Highest Common Factor of 946, 132 using Euclid's algorithm

Created By : Jatin Gogia

Reviewed By : Rajasekhar Valipishetty

Last Updated : Apr 06, 2023


HCF Calculator using the Euclid Division Algorithm helps you to find the Highest common factor (HCF) easily for 946, 132 i.e. 22 the largest integer that leaves a remainder zero for all numbers.

HCF of 946, 132 is 22 the largest number which exactly divides all the numbers i.e. where the remainder is zero. Let us get into the working of this example.

Consider we have numbers 946, 132 and we need to find the HCF of these numbers. To do so, we need to choose the largest integer first and then as per Euclid's Division Lemma a = bq + r where 0 ≤ r ≤ b

Highest common factor (HCF) of 946, 132 is 22.

HCF(946, 132) = 22

HCF of 946, 132 using Euclid's algorithm

Highest common factor or Highest common divisor (hcd) can be calculated by Euclid's algotithm.

HCF of:

Highest common factor (HCF) of 946, 132 is 22.

Highest Common Factor of 946,132 using Euclid's algorithm

Highest Common Factor of 946,132 is 22

Step 1: Since 946 > 132, we apply the division lemma to 946 and 132, to get

946 = 132 x 7 + 22

Step 2: Since the reminder 132 ≠ 0, we apply division lemma to 22 and 132, to get

132 = 22 x 6 + 0

The remainder has now become zero, so our procedure stops.

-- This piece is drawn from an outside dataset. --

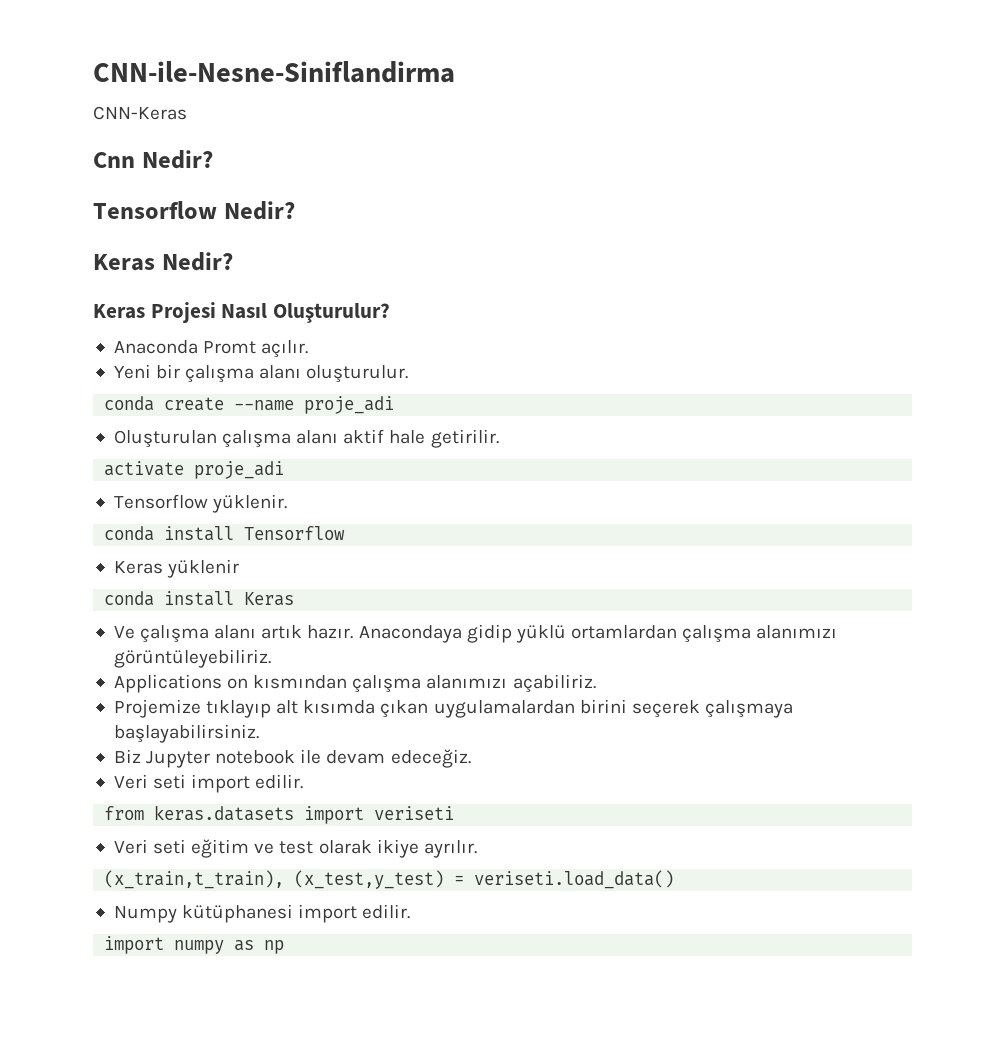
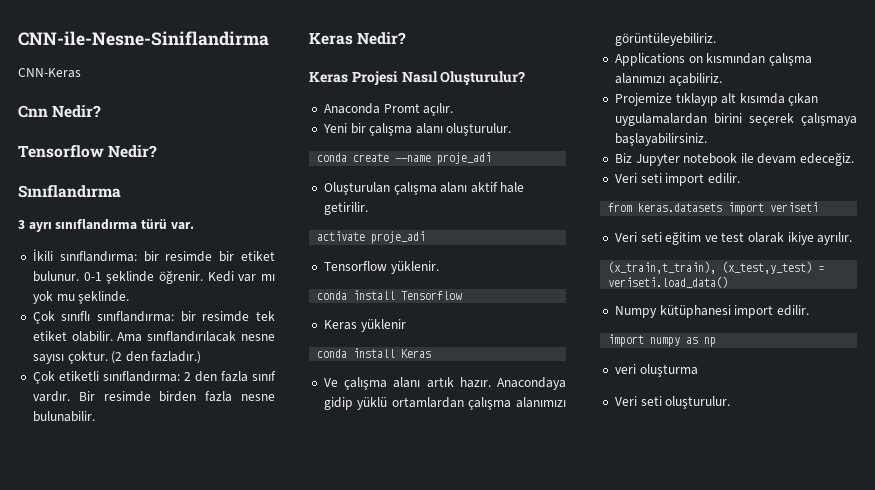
(295, 210) none -> [18,185,121,198] [18,219,194,232] [32,249,275,262] [32,270,275,284] [32,291,130,304] [32,311,275,324] [32,331,275,342] [32,351,202,364] [32,371,276,384] [32,391,275,402] [32,411,95,422] // Sınıflandırma // 3 ayrı sınıflandırma türü var. // İkili sınıflandırma: bir resimde bir etiket bulunur. 0-1 şeklinde öğrenir. Kedi var mı yok mu şeklinde. // Çok sınıflı sınıflandırma: bir resimde tek etiket olabilir. Ama sınıflandırılacak nesne sayısı çoktur. (2 den fazladır.) // Çok etiketli sınıflandırma: 2 den fazla sınıf vardır. Bir resimde birden fazla nesne bulunabilir.
(285, 947) none -> [614,364,698,377] [614,396,731,409] // veri oluşturma // Veri seti oluşturulur.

Since the divisor at this stage is 22, the HCF of 946 and 132 is 22

Notice that 22 = HCF(132,22) = HCF(946,132) .

HCF using Euclid's Algorithm Calculation Examples

Here are some samples of HCF using Euclid's Algorithm calculations.

Frequently Asked Questions on HCF of 946, 132 using Euclid's Algorithm

1. What is the Euclid division algorithm?

Answer: Euclid's Division Algorithm is a technique to compute the Highest Common Factor (HCF) of given positive integers.

2. what is the HCF of 946, 132?

Answer: HCF of 946, 132 is 22 the largest number that divides all the numbers leaving a remainder zero.

3. How to find HCF of 946, 132 using Euclid's Algorithm?

Answer: For arbitrary numbers 946, 132 apply Euclid’s Division Lemma in succession until you obtain a remainder zero. HCF is the remainder in the last but one step.